▸ **Extracted records**:
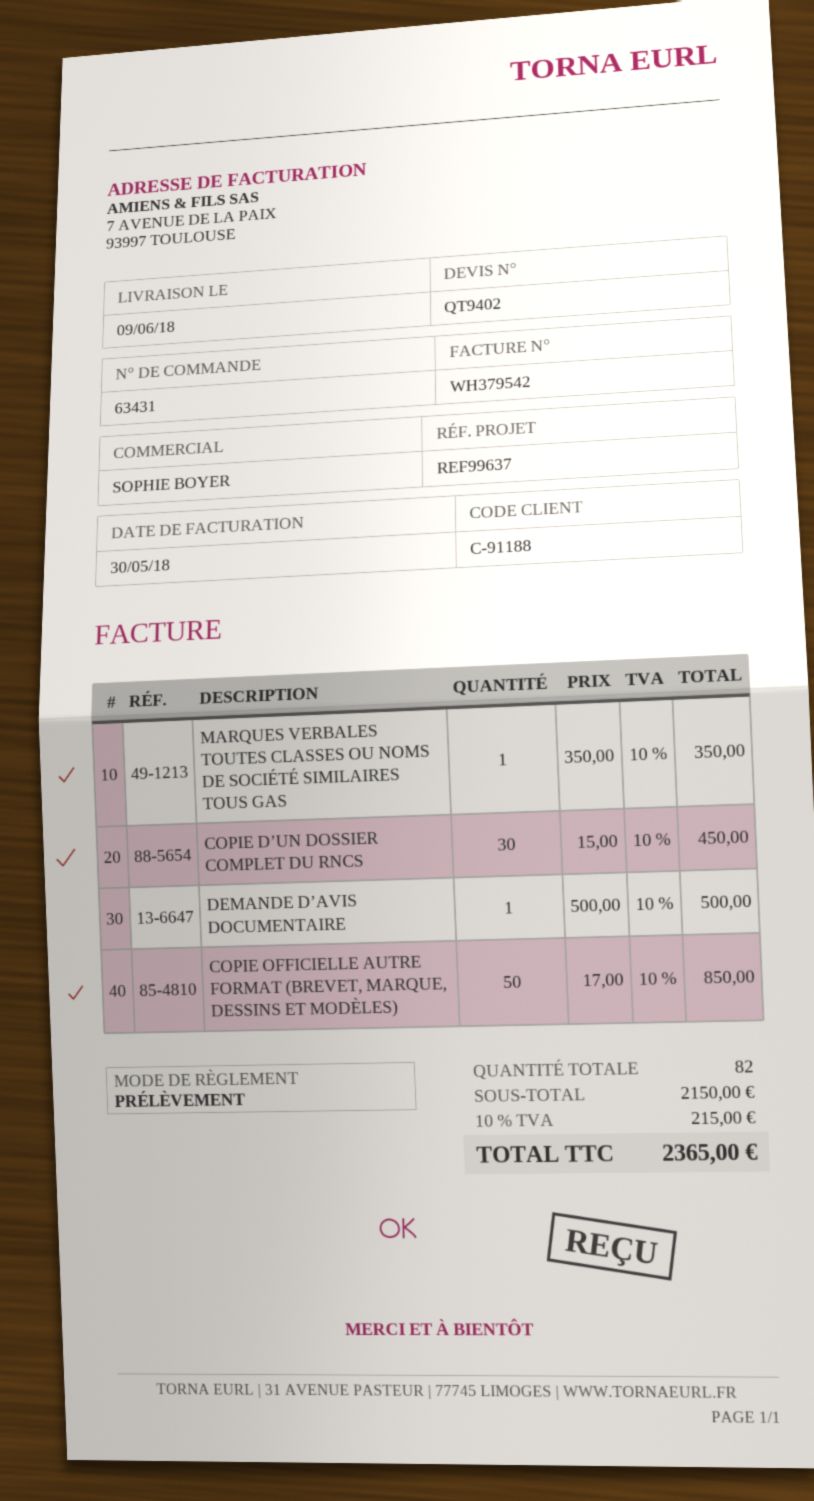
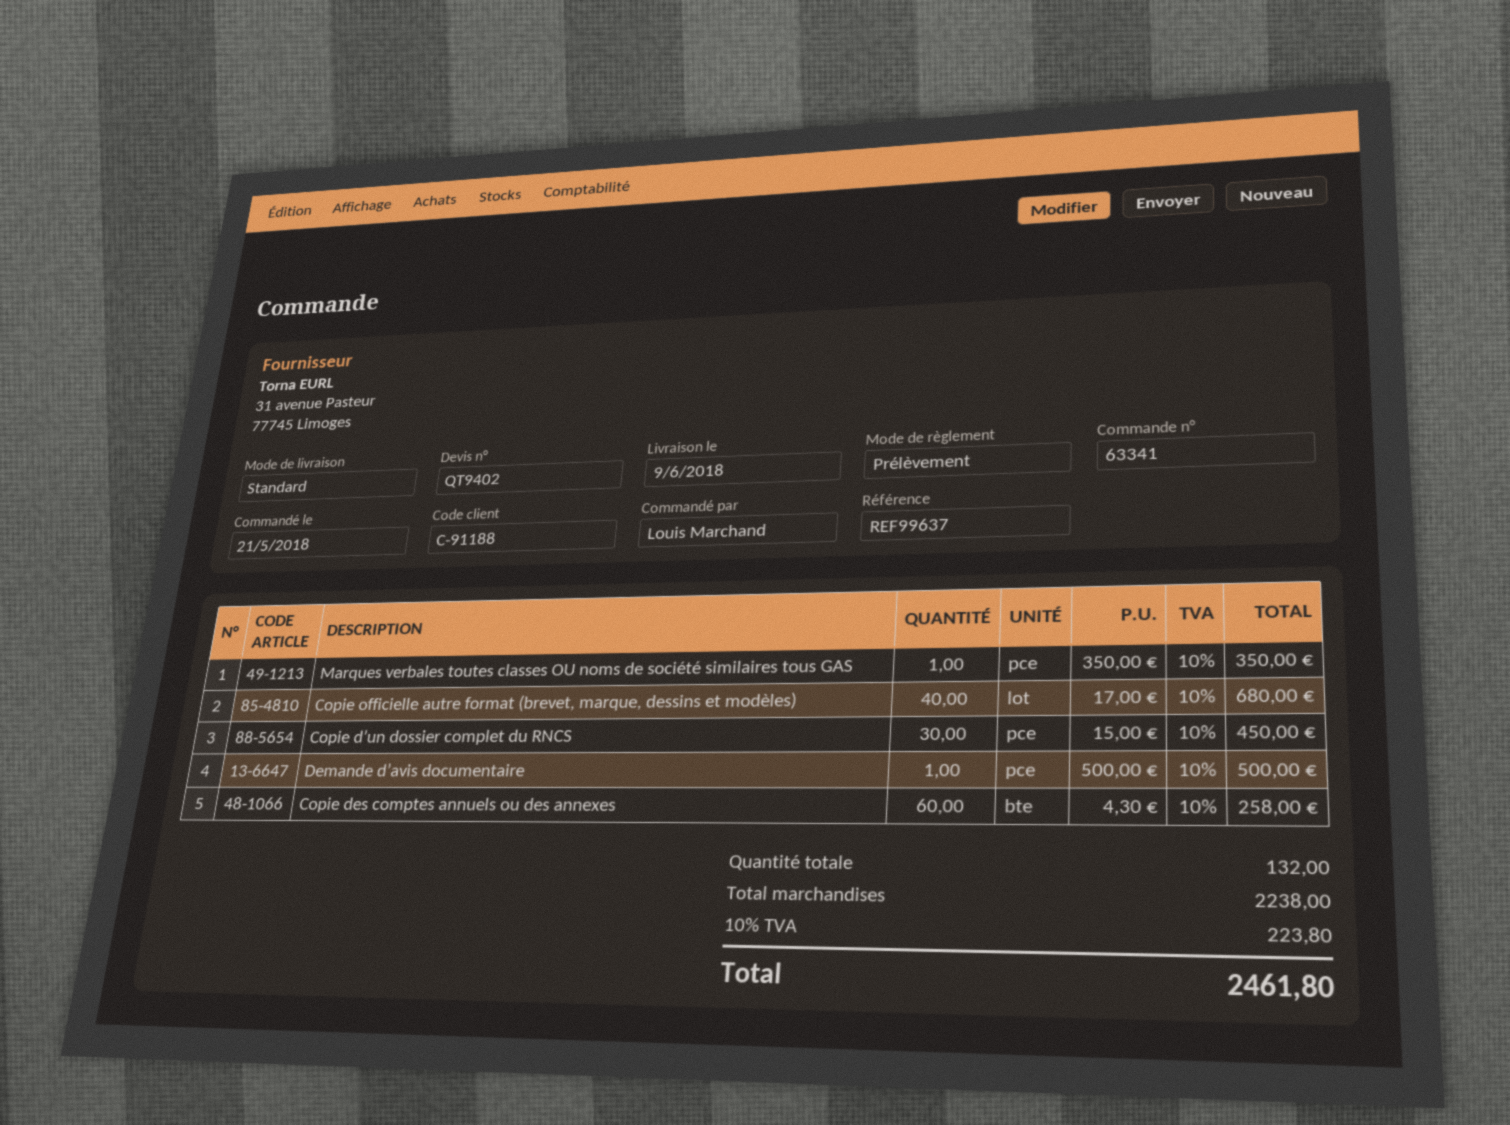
order number: 63431 -> 63341
COPIE OFFICIELLE AUTRE FORMAT (BREVET, MARQUE, DESSINS ET MODÈLES): 50 x 17.00 = 850.00 -> 40 x 17.00 = 680.00
Copie des comptes annuels ou des annexes: none -> 60 x 4.30 = 258.00
total quantity: 82 -> 132
subtotal: 2150.00 -> 2238.00
tax: 10% = 215.00 -> 10% = 223.80
total: 2365.00 -> 2461.80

▸ **Task requirements**:
What is needed here is an exact repetition of the listing above, pictures excluded.

▸ **Final answer**:
order number: 63431 -> 63341
COPIE OFFICIELLE AUTRE FORMAT (BREVET, MARQUE, DESSINS ET MODÈLES): 50 x 17.00 = 850.00 -> 40 x 17.00 = 680.00
Copie des comptes annuels ou des annexes: none -> 60 x 4.30 = 258.00
total quantity: 82 -> 132
subtotal: 2150.00 -> 2238.00
tax: 10% = 215.00 -> 10% = 223.80
total: 2365.00 -> 2461.80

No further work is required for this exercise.